__Records to process__:
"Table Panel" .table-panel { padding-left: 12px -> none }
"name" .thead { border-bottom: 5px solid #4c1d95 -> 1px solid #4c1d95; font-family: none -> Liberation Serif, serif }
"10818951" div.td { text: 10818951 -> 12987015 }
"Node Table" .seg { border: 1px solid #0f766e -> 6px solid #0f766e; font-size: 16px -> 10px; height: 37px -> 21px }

--

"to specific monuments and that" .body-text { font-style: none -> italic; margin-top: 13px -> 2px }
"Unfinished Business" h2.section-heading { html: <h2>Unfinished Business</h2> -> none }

__What to work on__:
Using the data above, reproduce exactly the lines between those holding "specific monuments and" and "html: <h2>Unfinished Business</h2>", inclusive, and no others.

__Task result__:
"to specific monuments and that" .body-text { font-style: none -> italic; margin-top: 13px -> 2px }
"Unfinished Business" h2.section-heading { html: <h2>Unfinished Business</h2> -> none }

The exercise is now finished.